- Stored data entries:

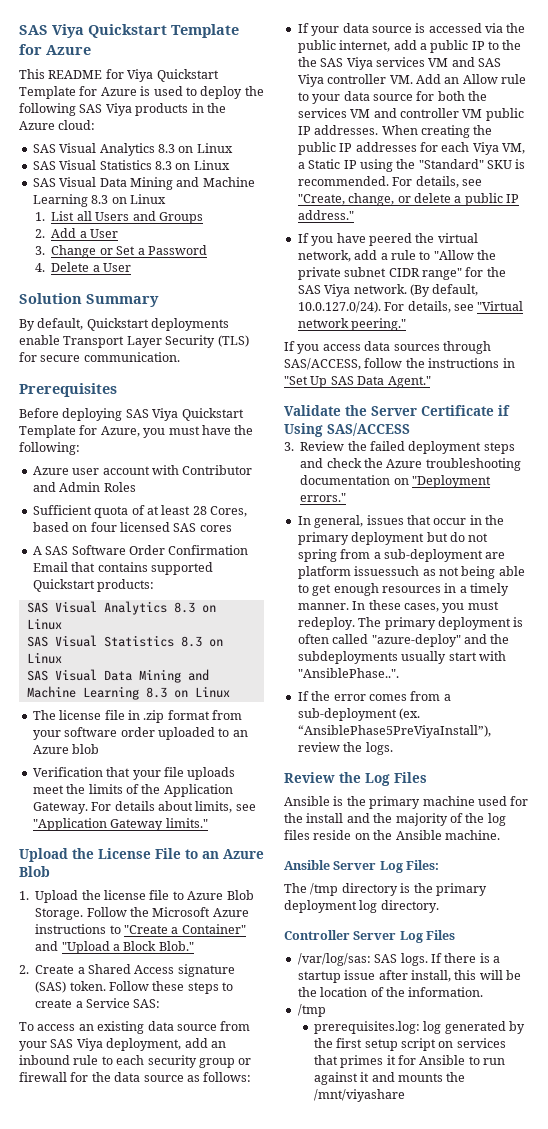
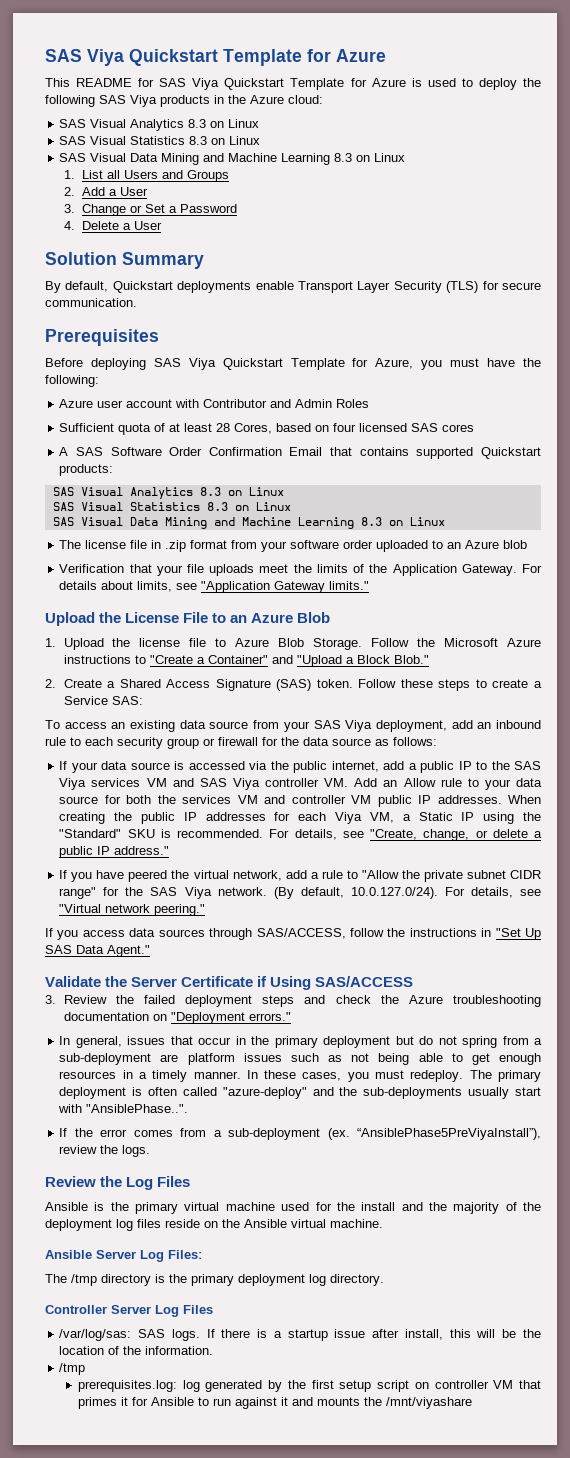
(124, 74) none -> [159,78,187,87] SAS
[177,964,235,977] signature -> [215,679,271,691] Signature
[297,57,317,67] the -> (510, 765) none
[354,566,420,576] issuessuch -> [243,1053,319,1062] issues such
[297,651,398,664] subdeployments -> [363,1087,463,1099] sub-deployments
(421, 802) none -> [184,1202,220,1211] virtual
(485, 818) none -> [45,1219,112,1231] deployment
(442, 835) none -> [291,1219,326,1228] virtual
[456,1038,506,1048] services -> [434,1380,514,1389] controller VM

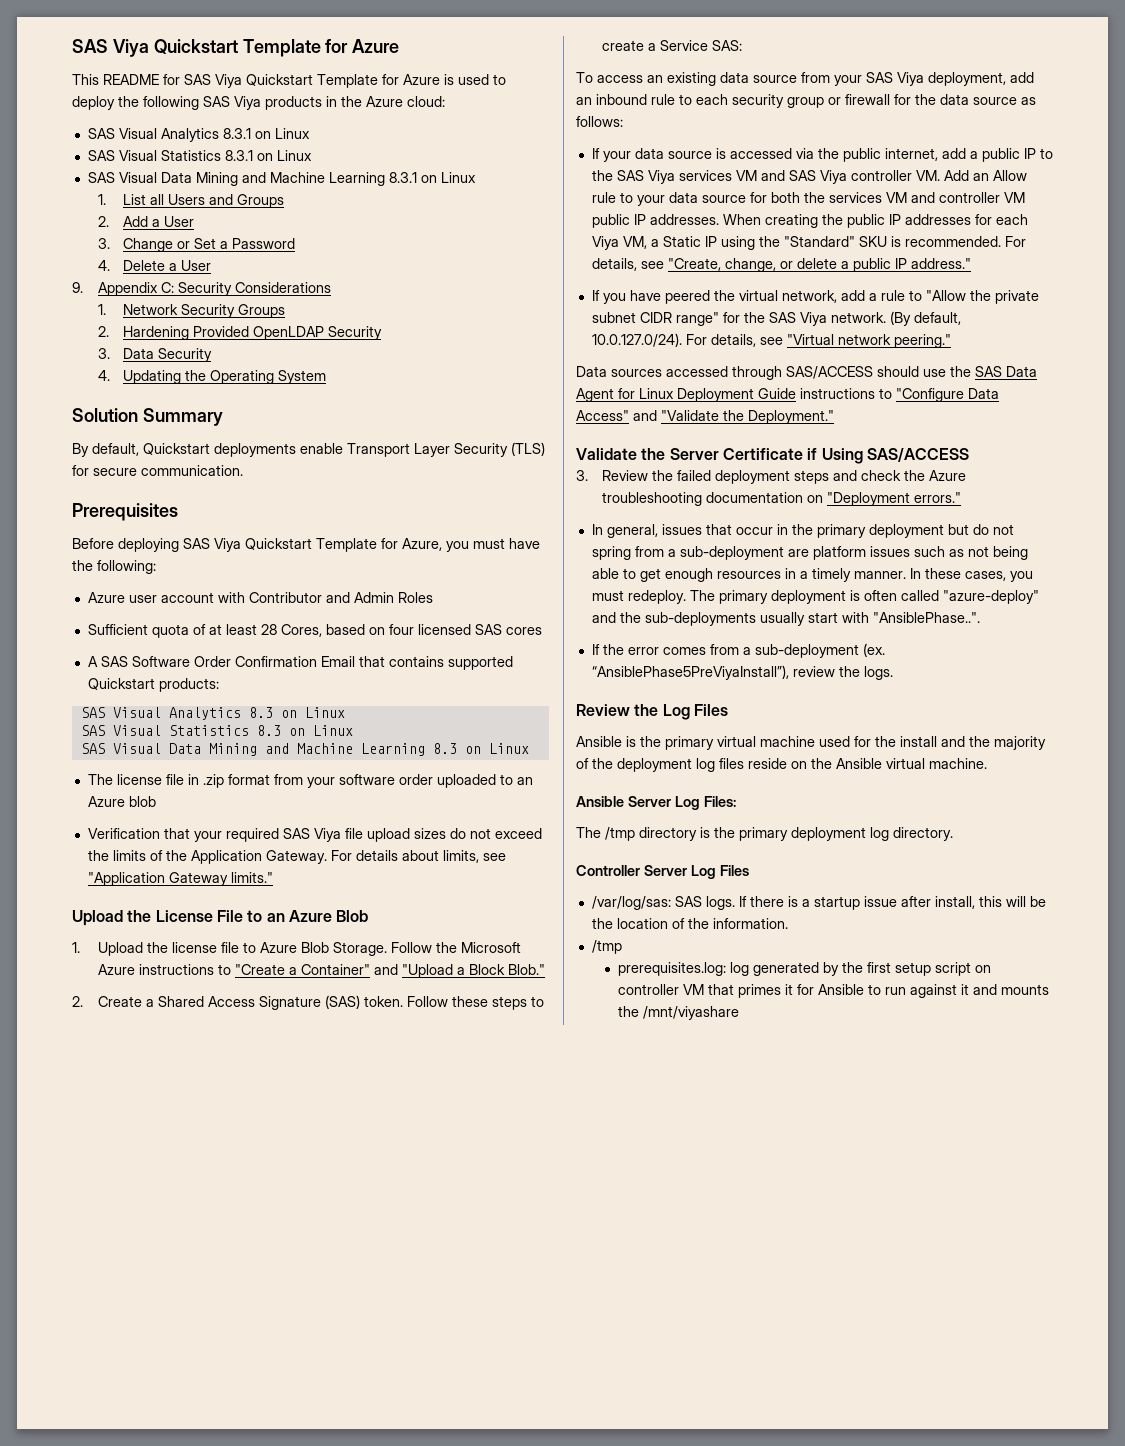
[188,119,260,128] [59,136,261,145] [59,153,353,165] 8.3 on Linux // SAS Visual Statistics 8.3 on Linux // SAS Visual Data Mining and Machine Learning 8.3 -> [222,128,310,139] [87,150,312,161] [87,172,417,186] 8.3.1 on Linux // SAS Visual Statistics 8.3.1 on Linux // SAS Visual Data Mining and Machine Learning 8.3.1
(163, 225) none -> [72,282,331,296] [97,304,286,318] [97,326,383,340] [97,348,213,362] [97,370,327,384] // 9. Appendix C: Security Considerations // 1. Network Security Groups // 2. Hardening Provided OpenLDAP Security // 3. Data Security // 4. Updating the Operating System
[186,564,289,576] file uploads meet -> [225,828,542,842] required SAS Viya file upload sizes do not exceed
[45,928,542,940] [45,945,150,957] If you access data sources through SAS/ACCESS, follow the instructions in "Set Up SAS Data Agent." -> [576,366,1037,380] [576,388,999,402] [576,410,834,424] Data sources accessed through SAS/ACCESS should use the SAS Data Agent for Linux Deployment Guide instructions to "Configure Data Access" and "Validate the Deployment."

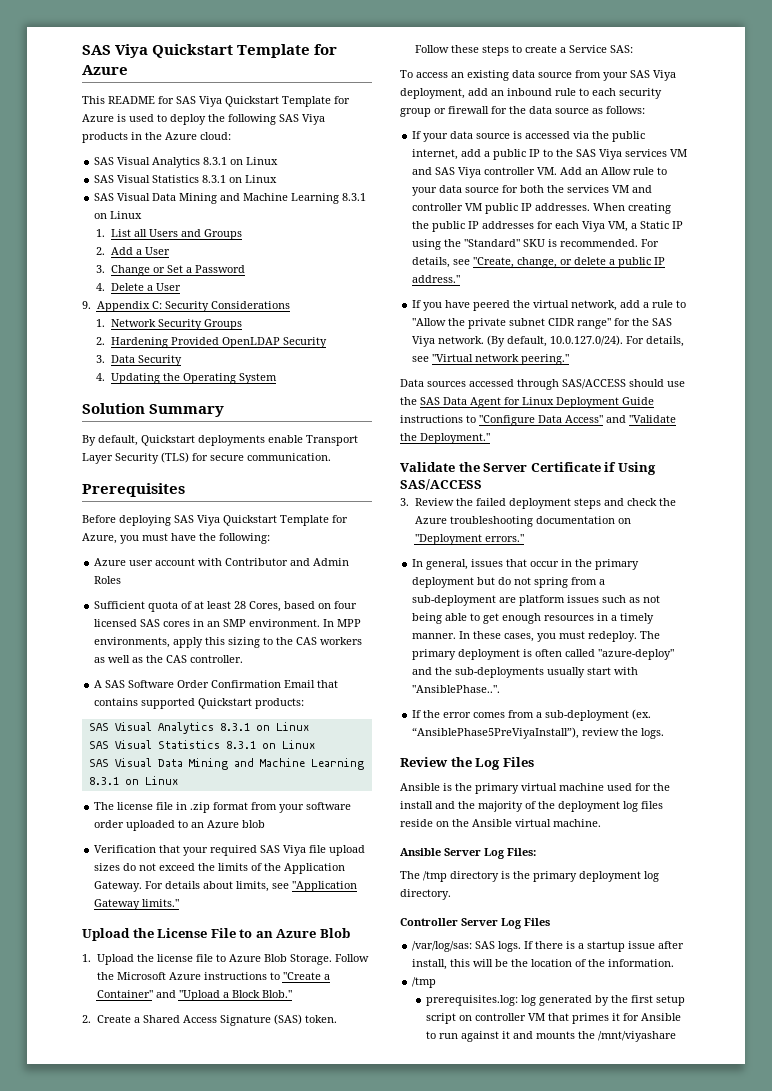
(542, 631) none -> [193,619,362,627] [94,637,363,648] [94,655,244,663] in an SMP environment. In MPP environments, apply this sizing to the CAS workers as well as the CAS controller.
[248,707,345,718] [80,725,353,736] [80,743,457,756] 8.3 on Linux // SAS Visual Statistics 8.3 on Linux // SAS Visual Data Mining and Machine Learning 8.3 -> [219,722,309,731] [88,740,315,749] [88,758,364,770] [88,777,119,785] 8.3.1 on Linux // SAS Visual Statistics 8.3.1 on Linux // SAS Visual Data Mining and Machine Learning 8.3.1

- Work required: Above are the records; please give again, exactly and in full, only the lines that run from the line with "[188,119,260,128] [59,136,261,145] [59,153,353,165]" through the line with "(542, 631) none", with no pictures.

- Output for this task:
[188,119,260,128] [59,136,261,145] [59,153,353,165] 8.3 on Linux // SAS Visual Statistics 8.3 on Linux // SAS Visual Data Mining and Machine Learning 8.3 -> [222,128,310,139] [87,150,312,161] [87,172,417,186] 8.3.1 on Linux // SAS Visual Statistics 8.3.1 on Linux // SAS Visual Data Mining and Machine Learning 8.3.1
(163, 225) none -> [72,282,331,296] [97,304,286,318] [97,326,383,340] [97,348,213,362] [97,370,327,384] // 9. Appendix C: Security Considerations // 1. Network Security Groups // 2. Hardening Provided OpenLDAP Security // 3. Data Security // 4. Updating the Operating System
[186,564,289,576] file uploads meet -> [225,828,542,842] required SAS Viya file upload sizes do not exceed
[45,928,542,940] [45,945,150,957] If you access data sources through SAS/ACCESS, follow the instructions in "Set Up SAS Data Agent." -> [576,366,1037,380] [576,388,999,402] [576,410,834,424] Data sources accessed through SAS/ACCESS should use the SAS Data Agent for Linux Deployment Guide instructions to "Configure Data Access" and "Validate the Deployment."

(542, 631) none -> [193,619,362,627] [94,637,363,648] [94,655,244,663] in an SMP environment. In MPP environments, apply this sizing to the CAS workers as well as the CAS controller.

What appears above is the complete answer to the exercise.